The Boks, playing in the guise of South Africa ‘A’, put down a marker for the three-Test series that will start in Cape Town on July 24. It was a needed reminder of every quality of every player who brought us so much joy in winning the World Cup in 2019.
Out of the sight can be out of mind and the inactivity of the Springboks in the last 21 months because of the Covid pandemic had many doubting their capability against the best of Six Nations champions Wales, England, Ireland and Scotland. The doubting Thomases were firmly put in their place as the South Africans played with purpose, passion and pride, despite having to do it at an empty Cape Town Stadium.
The South African sporting spirit is unique, as is the patriotism of the people of our country when it comes to a sporting occasion.
The big question is whether South African sporting fans can transfer this national patriotism to a club this weekend and put all bias and prejudice to one side and unite in their desire to see Kaizer Chiefs beat Egypt’s Al Ahly in the CAF Champion League Cup final.
Kick-off is 9pm, SA time, at the Mohammed V-Stadium in Morocco on Saturday and it is the first time that Chiefs will play in the final of African Club football’s most prestigious club event.
One way or the other, South Africans will be able to claim a winner, as Pitso Mosimane manages Al Ahly, but the biggest South African victory would be in a Chiefs triumph.
I’ve always supported Chiefs, but equally put my weight behind any South African team taking on the rest of Africa.
I know it is easier said than done, but this weekend really requires a South African national sense of unity behind Chiefs.
I don’t know if it is possible and club rivalries run deep in South Africa, as they do in most places. I know that my Manchester United mates certainly weren’t supporting Manchester City when they played PSG.
I also know that those rugby mates of mine in New Zealand, who are from the north island, backed the South African Lions when they played the (south island) Crusaders.
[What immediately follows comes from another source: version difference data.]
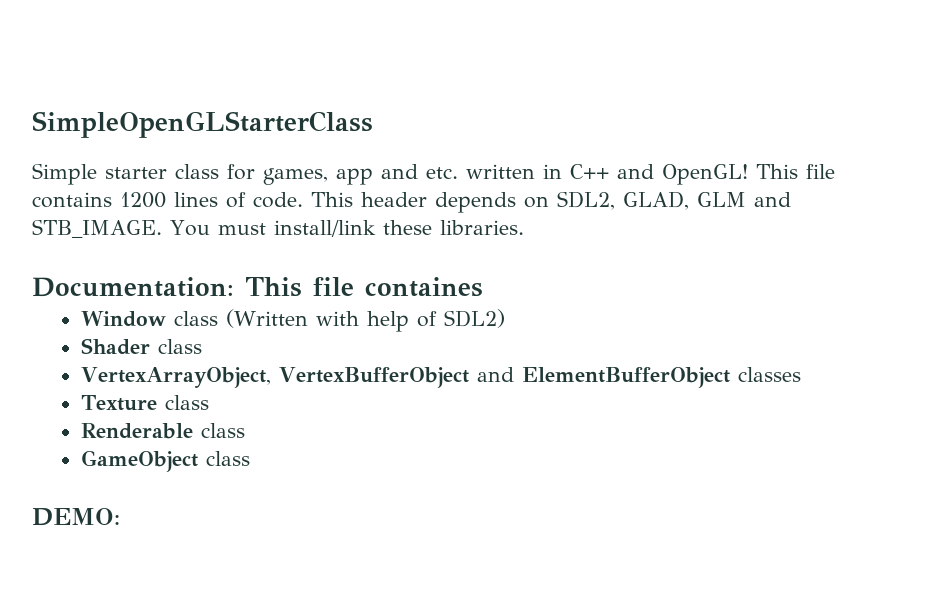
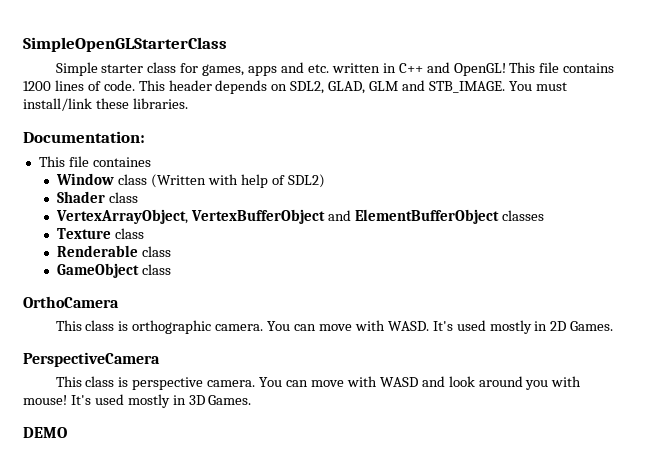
- Simple starter class for games, app and etc. written in C++ and OpenGL!
+ Simple starter class for games, apps and etc. written in C++ and OpenGL!
- Documentation: This file containes
+ Documentation:
+ This file containes
- DEMO:
+ OrthoCamera
+ This class is orthographic camera. You can move with WASD. It's used mostly in 2D Games.
+ PerspectiveCamera
+ This class is perspective camera. You can move with WASD and look around you with mouse! It's used mostly in 3D Games.
+ DEMO

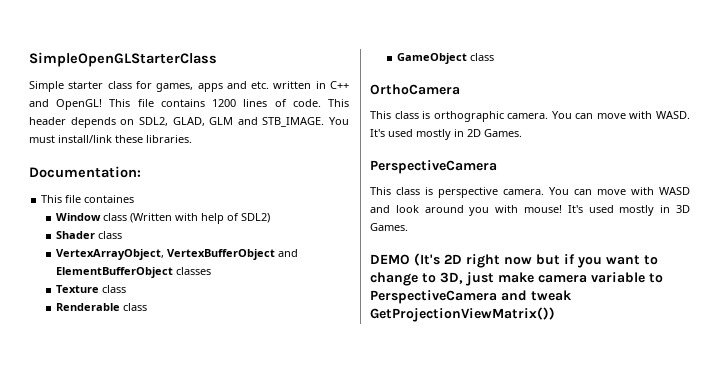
- DEMO
+ DEMO (It's 2D right now but if you want to change to 3D, just make camera variable to PerspectiveCamera and tweak GetProjectionViewMatrix())

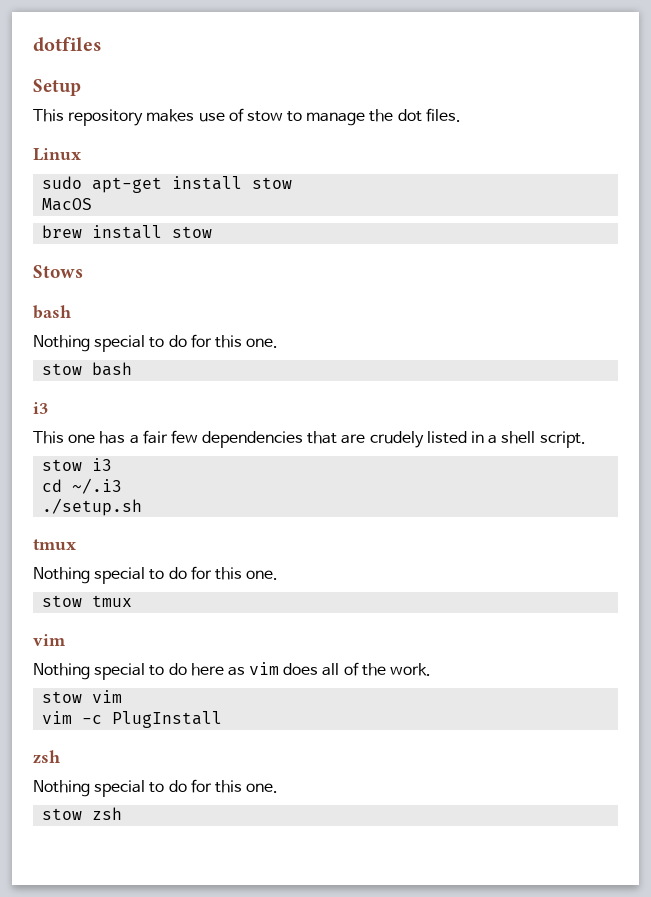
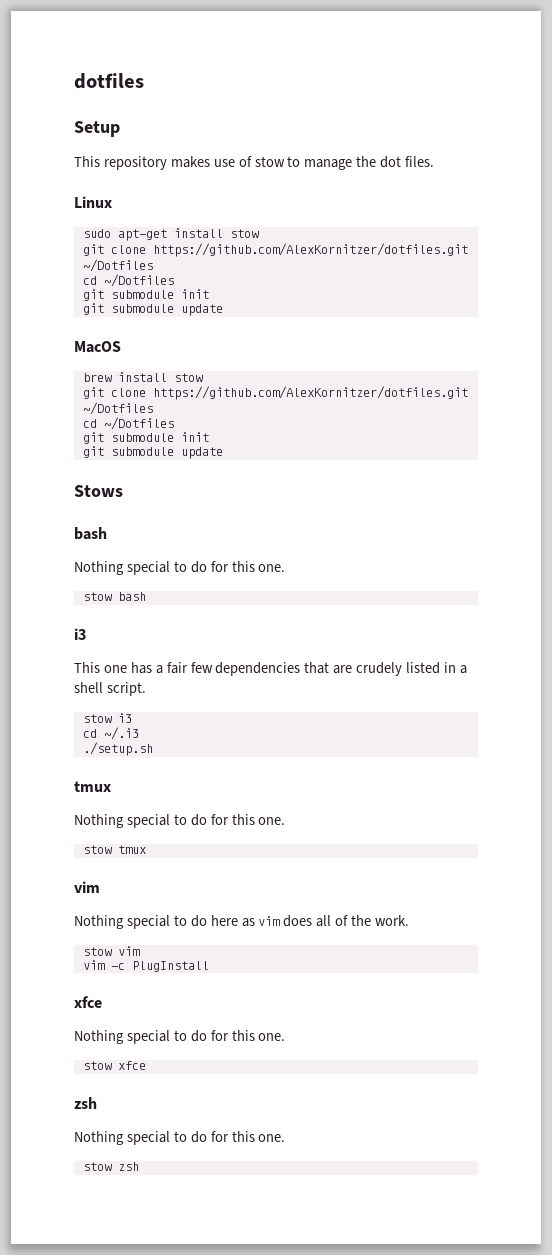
  sudo apt-get install stow
+ git clone https://github.com/AlexKornitzer/dotfiles.git ~/Dotfiles
+ cd ~/Dotfiles
+ git submodule init
+ git submodule update
  MacOS
  brew install stow
+ git clone https://github.com/AlexKornitzer/dotfiles.git ~/Dotfiles
+ cd ~/Dotfiles
+ git submodule init
+ git submodule update
  vim -c PlugInstall
+ xfce
+ Nothing special to do for this one.
+ stow xfce

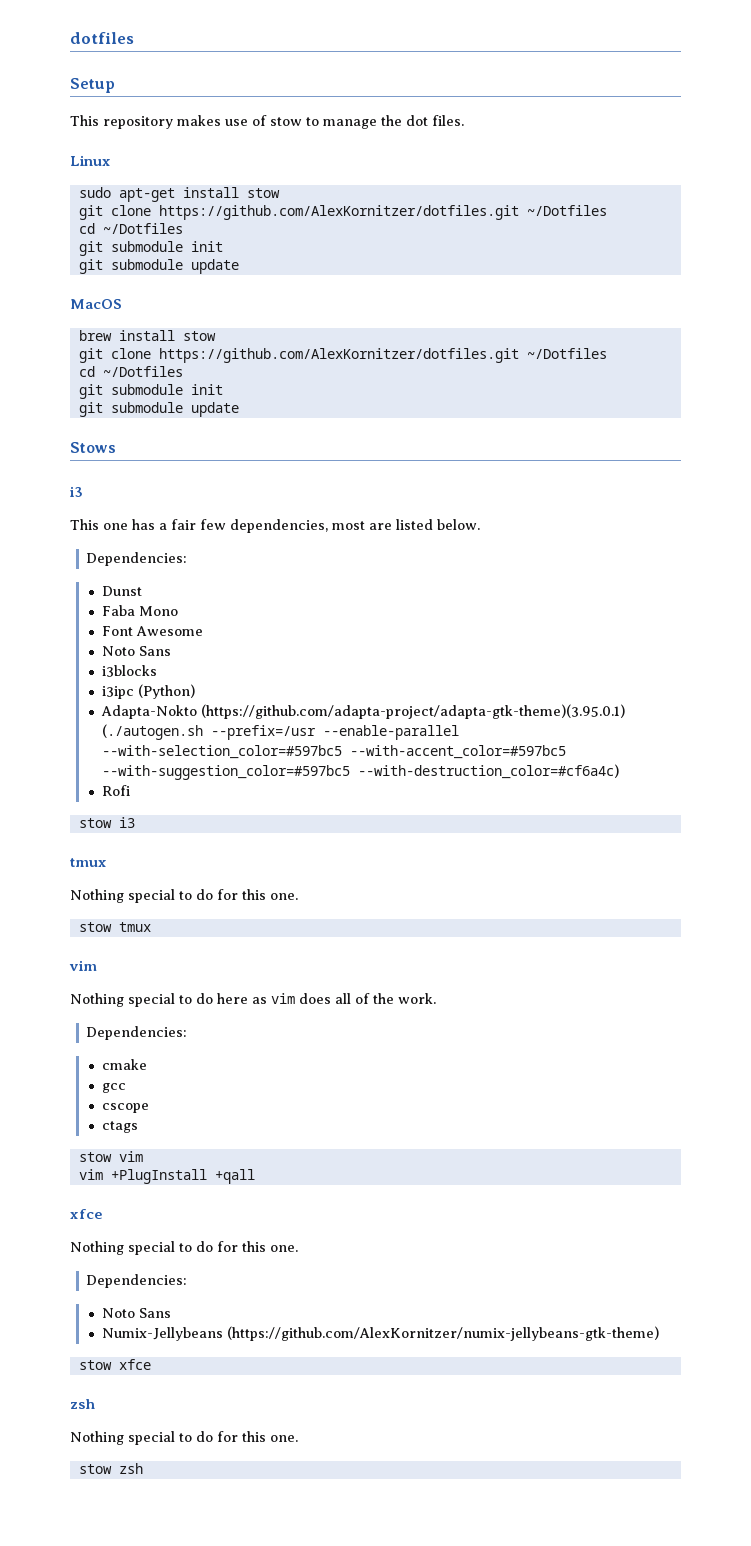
  Stows
- bash
- Nothing special to do for this one.
- stow bash
- This one has a fair few dependencies that are crudely listed in a shell script.
+ This one has a fair few dependencies, most are listed below.
+ Dependencies:
+ Dunst
+ Faba Mono
+ Font Awesome
+ Noto Sans
+ i3blocks
+ i3ipc (Python)
+ Adapta-Nokto (https://github.com/adapta-project/adapta-gtk-theme)(3.95.0.1) (./autogen.sh --prefix=/usr --enable-parallel --with-selection_color=#597bc5 --with-accent_color=#597bc5 --with-suggestion_color=#597bc5 --with-destruction_color=#cf6a4c)
+ Rofi
- cd ~/.i3
- ./setup.sh
  Nothing special to do here as vim does all of the work.
+ Dependencies:
+ cmake
+ gcc
+ cscope
+ ctags
- vim -c PlugInstall
+ vim +PlugInstall +qall
  xfce
  Nothing special to do for this one.
+ Dependencies:
+ Noto Sans
+ Numix-Jellybeans (https://github.com/AlexKornitzer/numix-jellybeans-gtk-theme)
It wasn’t about national first for them, but about their provincial/club rivals taking a beating.
Club rivalries, in the South African context, must come second right in this moment.
Our country in the past week has been at war with itself, while the war against Covid remains as draining as it was 18 months ago. It’s been a mess.
We want some good news and we want something to cheer, and what better tonic than seeing Chiefs down the celebrated Egyptians.
Former Sundowns manager Mosimane’s also had way too much success against South African teams since going north. For once in South African football, let it all be about the South African collective and not the individual.
Chiefs are representing South Africa and they are playing for a nation as much as they are doing it for the history of a club whose identity globally has always been associated with domestic South African excellence.
Chiefs, in the past season, struggled domestically and lacked the class of the many glorious Chiefs teams that won so much silverware. Yet, somehow, Chiefs are in the club continental final. What a glorious night it will be for South African soccer if Chiefs can create history and win. In Chiefs I believe and how amazing if, as a country ,that is our sporting mantra on Saturday night.
Mark Keohane is an award-winning sports journalist and a regular contributor to Independent Media Sport.